• [TASK ITEM] Given the records below, pull every line with the word "height" into the answer.

• [RECORDS FOR THE TASK]
****

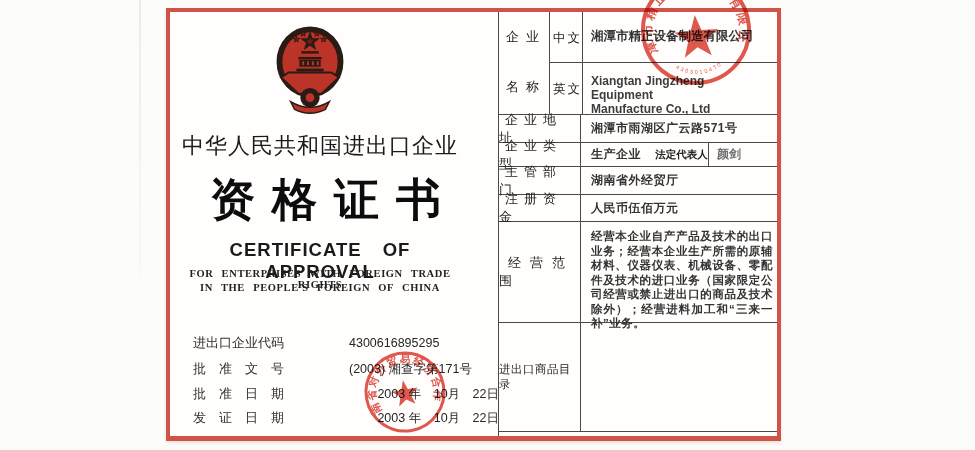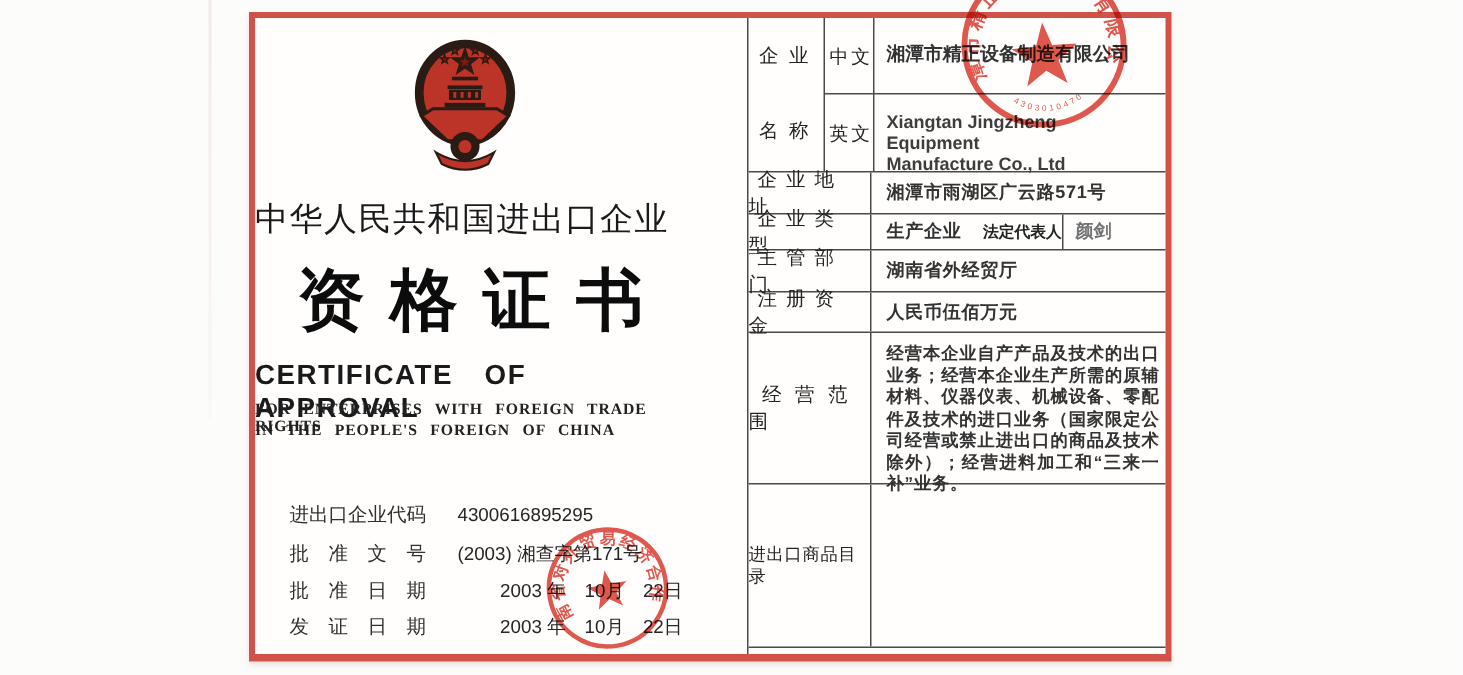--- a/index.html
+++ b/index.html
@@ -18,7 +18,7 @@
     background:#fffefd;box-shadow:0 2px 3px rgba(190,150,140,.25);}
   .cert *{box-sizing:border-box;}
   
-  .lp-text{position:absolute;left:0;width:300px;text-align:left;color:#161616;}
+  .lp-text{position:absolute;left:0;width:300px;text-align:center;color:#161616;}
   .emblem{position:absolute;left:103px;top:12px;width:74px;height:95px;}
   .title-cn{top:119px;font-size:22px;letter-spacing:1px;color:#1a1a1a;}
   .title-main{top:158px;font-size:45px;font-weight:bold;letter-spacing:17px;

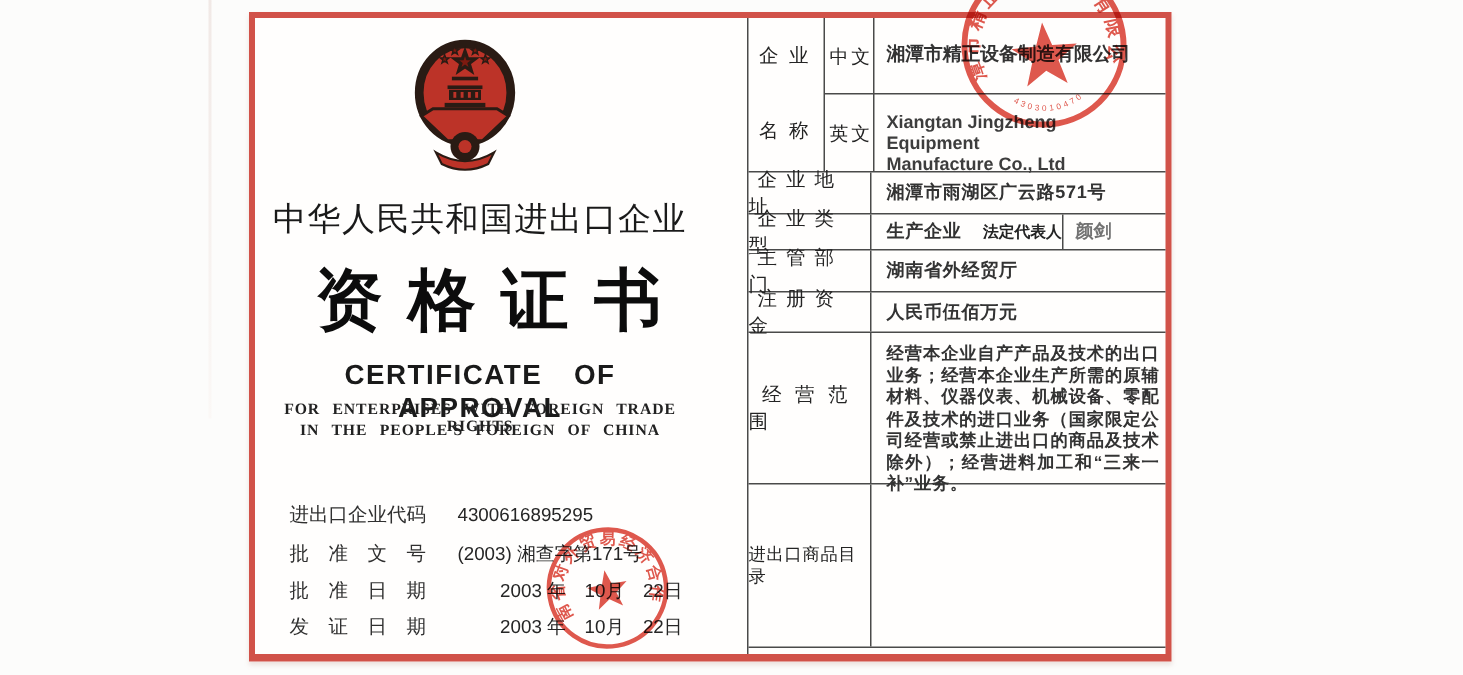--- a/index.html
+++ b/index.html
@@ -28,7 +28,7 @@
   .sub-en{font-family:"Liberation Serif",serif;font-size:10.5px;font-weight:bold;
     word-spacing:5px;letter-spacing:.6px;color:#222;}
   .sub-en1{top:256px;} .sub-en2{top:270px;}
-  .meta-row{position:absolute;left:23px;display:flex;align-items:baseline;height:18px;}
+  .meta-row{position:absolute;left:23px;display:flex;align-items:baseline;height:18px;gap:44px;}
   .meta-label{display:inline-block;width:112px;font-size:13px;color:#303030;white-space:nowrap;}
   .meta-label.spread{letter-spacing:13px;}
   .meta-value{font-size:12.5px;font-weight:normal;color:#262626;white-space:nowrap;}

****

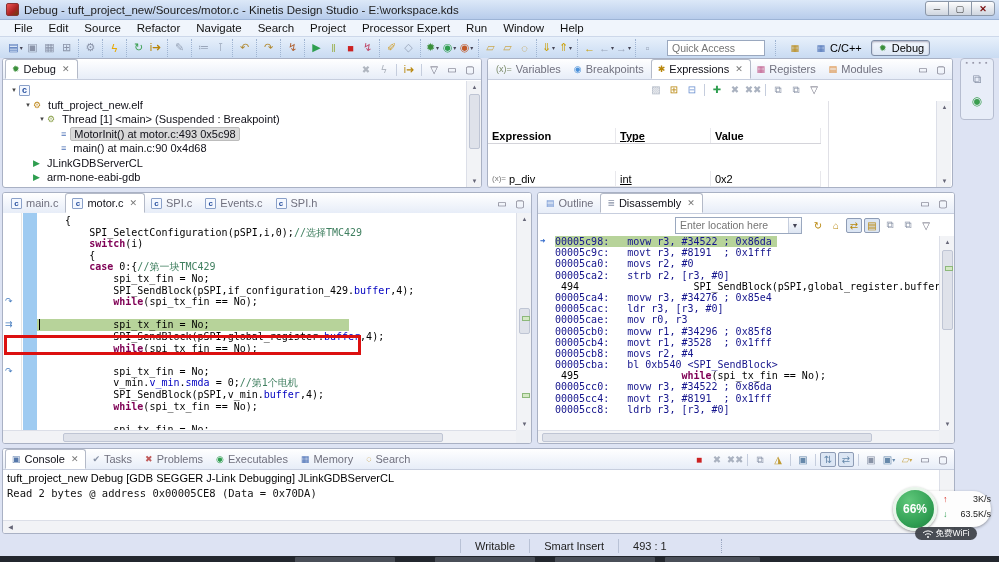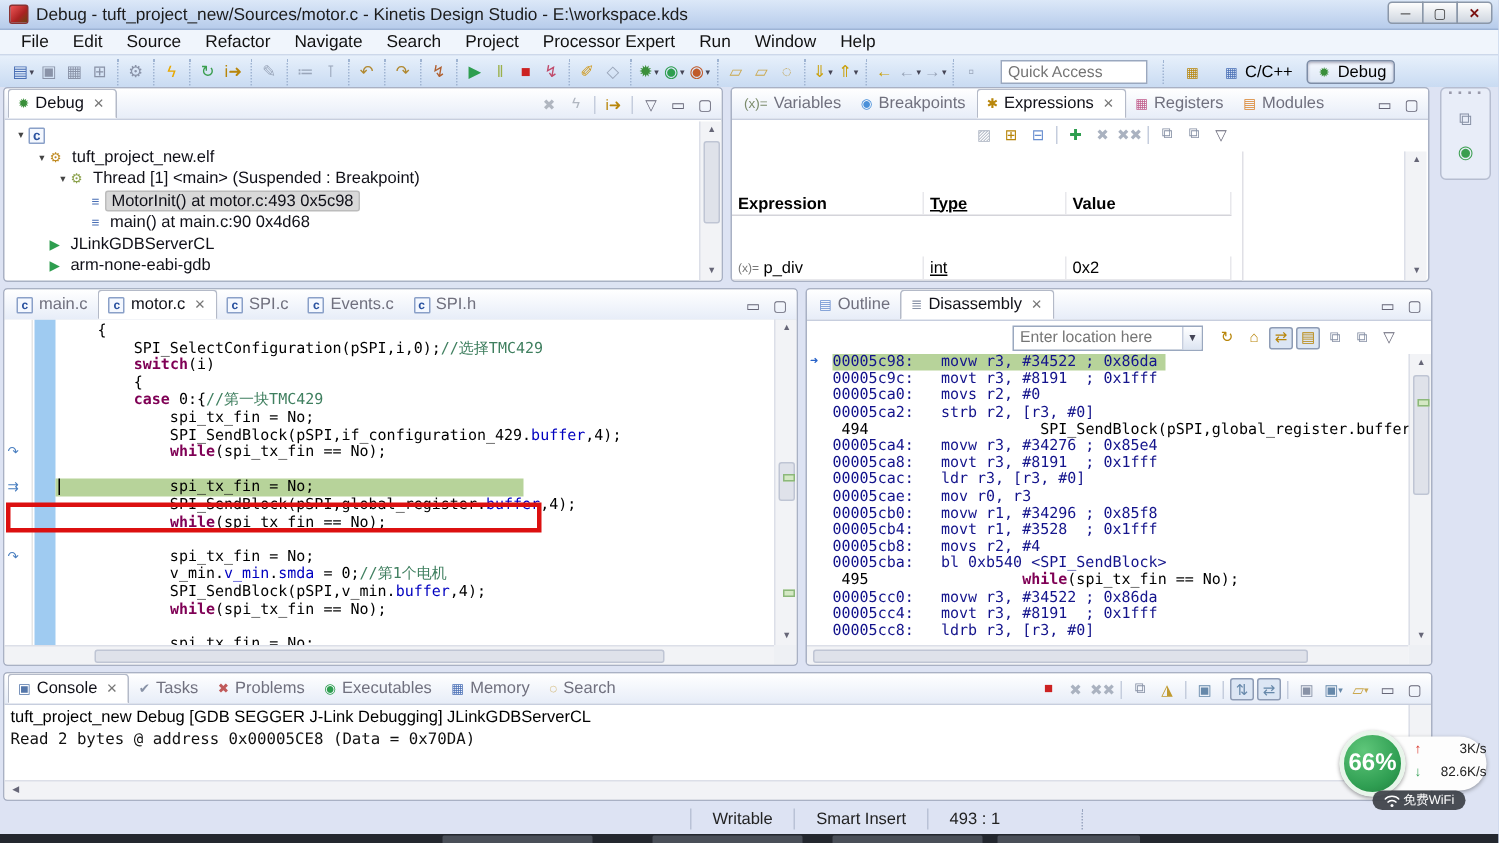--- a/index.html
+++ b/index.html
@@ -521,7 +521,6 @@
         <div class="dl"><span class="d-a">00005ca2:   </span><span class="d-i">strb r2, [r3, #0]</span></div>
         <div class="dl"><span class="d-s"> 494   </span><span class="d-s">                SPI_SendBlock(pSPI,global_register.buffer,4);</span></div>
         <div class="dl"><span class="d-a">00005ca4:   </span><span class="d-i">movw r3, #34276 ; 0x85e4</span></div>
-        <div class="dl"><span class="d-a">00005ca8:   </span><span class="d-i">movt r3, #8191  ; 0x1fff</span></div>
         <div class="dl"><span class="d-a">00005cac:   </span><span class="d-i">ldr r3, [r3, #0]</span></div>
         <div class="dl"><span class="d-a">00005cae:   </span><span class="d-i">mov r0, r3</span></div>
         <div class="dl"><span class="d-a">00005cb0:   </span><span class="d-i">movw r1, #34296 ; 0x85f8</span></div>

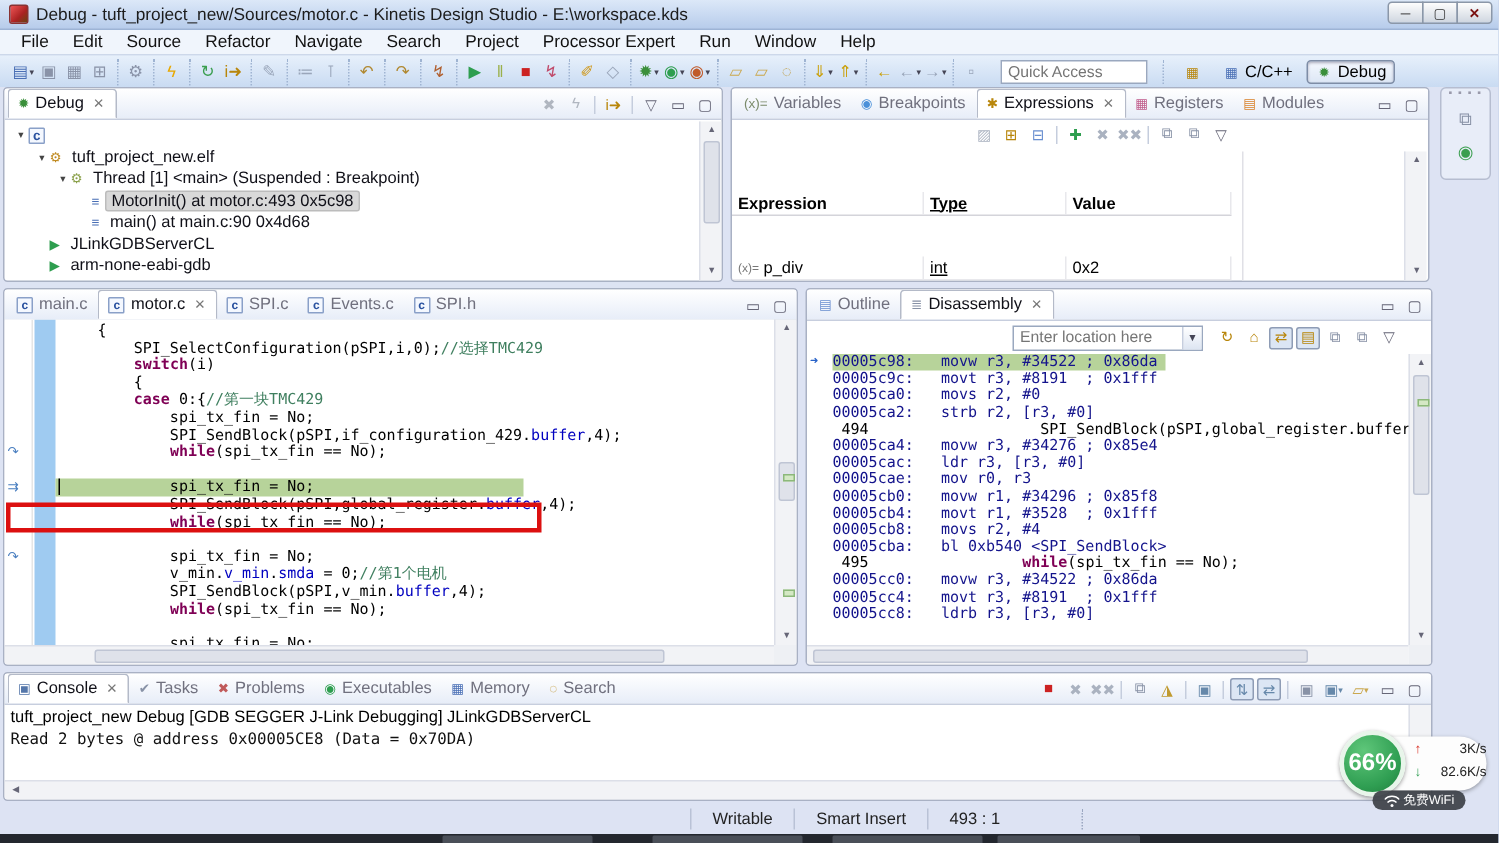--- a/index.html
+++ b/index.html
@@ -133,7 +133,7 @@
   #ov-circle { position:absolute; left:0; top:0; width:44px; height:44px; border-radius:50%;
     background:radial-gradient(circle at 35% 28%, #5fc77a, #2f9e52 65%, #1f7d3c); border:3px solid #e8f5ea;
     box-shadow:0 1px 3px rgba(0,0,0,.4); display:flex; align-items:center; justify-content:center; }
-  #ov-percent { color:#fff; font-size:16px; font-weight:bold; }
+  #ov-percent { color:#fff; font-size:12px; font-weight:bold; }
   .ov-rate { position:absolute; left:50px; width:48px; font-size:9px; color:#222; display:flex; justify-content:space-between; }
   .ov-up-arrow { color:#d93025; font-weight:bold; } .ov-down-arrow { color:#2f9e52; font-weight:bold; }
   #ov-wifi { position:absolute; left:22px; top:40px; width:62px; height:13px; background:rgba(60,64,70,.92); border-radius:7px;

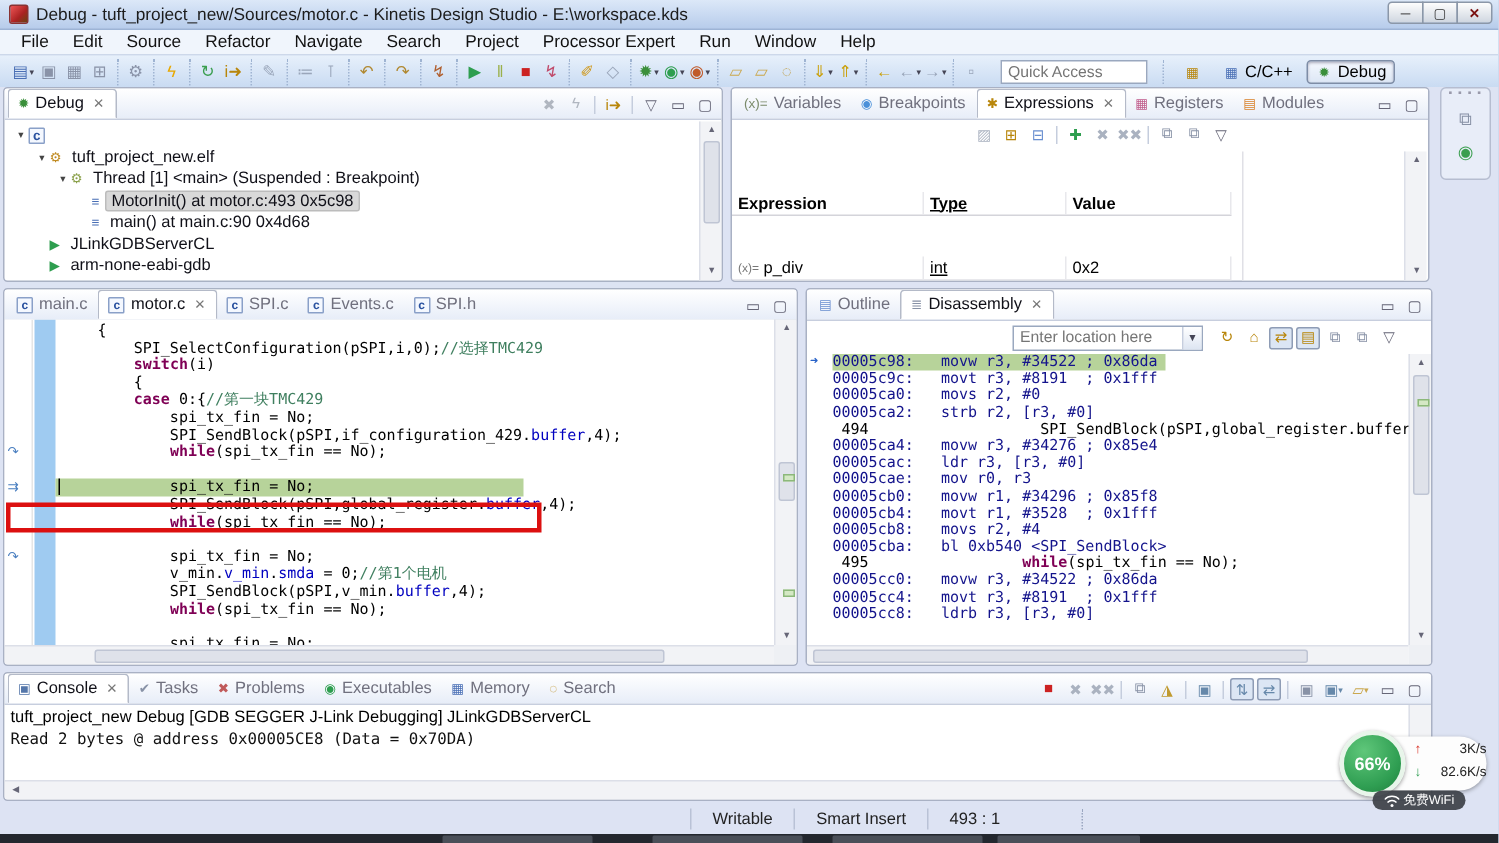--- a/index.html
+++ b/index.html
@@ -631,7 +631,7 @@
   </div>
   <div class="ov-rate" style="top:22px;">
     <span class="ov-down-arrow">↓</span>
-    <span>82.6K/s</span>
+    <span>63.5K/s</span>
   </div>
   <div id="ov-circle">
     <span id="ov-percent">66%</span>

****

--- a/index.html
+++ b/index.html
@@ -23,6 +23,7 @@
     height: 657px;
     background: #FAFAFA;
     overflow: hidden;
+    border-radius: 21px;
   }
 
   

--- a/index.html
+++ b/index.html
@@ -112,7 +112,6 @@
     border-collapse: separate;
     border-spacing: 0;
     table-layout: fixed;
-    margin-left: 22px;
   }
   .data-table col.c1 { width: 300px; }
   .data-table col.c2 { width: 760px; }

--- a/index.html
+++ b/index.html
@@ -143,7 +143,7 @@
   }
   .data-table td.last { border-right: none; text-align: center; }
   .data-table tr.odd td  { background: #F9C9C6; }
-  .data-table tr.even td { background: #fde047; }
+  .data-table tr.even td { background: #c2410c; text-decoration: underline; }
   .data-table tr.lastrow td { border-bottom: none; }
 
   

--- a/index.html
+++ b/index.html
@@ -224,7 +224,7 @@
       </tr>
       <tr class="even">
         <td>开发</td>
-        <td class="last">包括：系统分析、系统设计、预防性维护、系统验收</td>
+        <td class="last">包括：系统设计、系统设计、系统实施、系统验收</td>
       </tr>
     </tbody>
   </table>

****

• [THE COMPLETED TASK]
   .emblem{position:absolute;left:103px;top:12px;width:74px;height:95px;}
-  .meta-row{position:absolute;left:23px;display:flex;align-items:baseline;height:18px;}
+  .meta-row{position:absolute;left:23px;display:flex;align-items:baseline;height:18px;gap:44px;}
   #ov-circle { position:absolute; left:0; top:0; width:44px; height:44px; border-radius:50%;
   #ov-wifi { position:absolute; left:22px; top:40px; width:62px; height:13px; background:rgba(60,64,70,.92); border-radius:7px;
     height: 657px;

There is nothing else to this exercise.